- **YOUR GOAL**
Search the records for the string "none", then copy each line where it appears.

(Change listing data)
::::

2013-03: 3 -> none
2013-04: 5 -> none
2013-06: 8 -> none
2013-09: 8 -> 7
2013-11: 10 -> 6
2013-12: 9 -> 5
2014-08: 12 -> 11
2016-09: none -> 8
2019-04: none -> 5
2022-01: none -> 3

::::

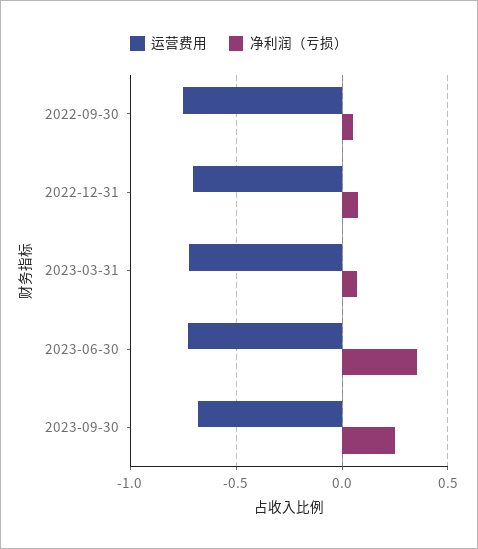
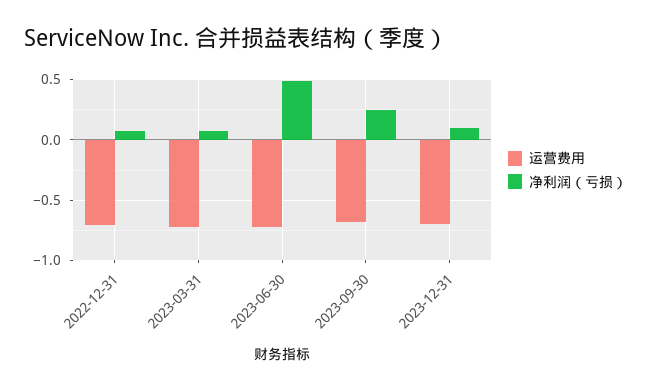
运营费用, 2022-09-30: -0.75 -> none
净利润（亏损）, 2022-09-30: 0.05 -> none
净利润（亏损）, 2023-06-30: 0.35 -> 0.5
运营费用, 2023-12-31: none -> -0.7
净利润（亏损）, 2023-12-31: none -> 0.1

::::

- **SOLVED EXERCISE**
2013-03: 3 -> none
2013-04: 5 -> none
2013-06: 8 -> none
2016-09: none -> 8
2019-04: none -> 5
2022-01: none -> 3
运营费用, 2022-09-30: -0.75 -> none
净利润（亏损）, 2022-09-30: 0.05 -> none
运营费用, 2023-12-31: none -> -0.7
净利润（亏损）, 2023-12-31: none -> 0.1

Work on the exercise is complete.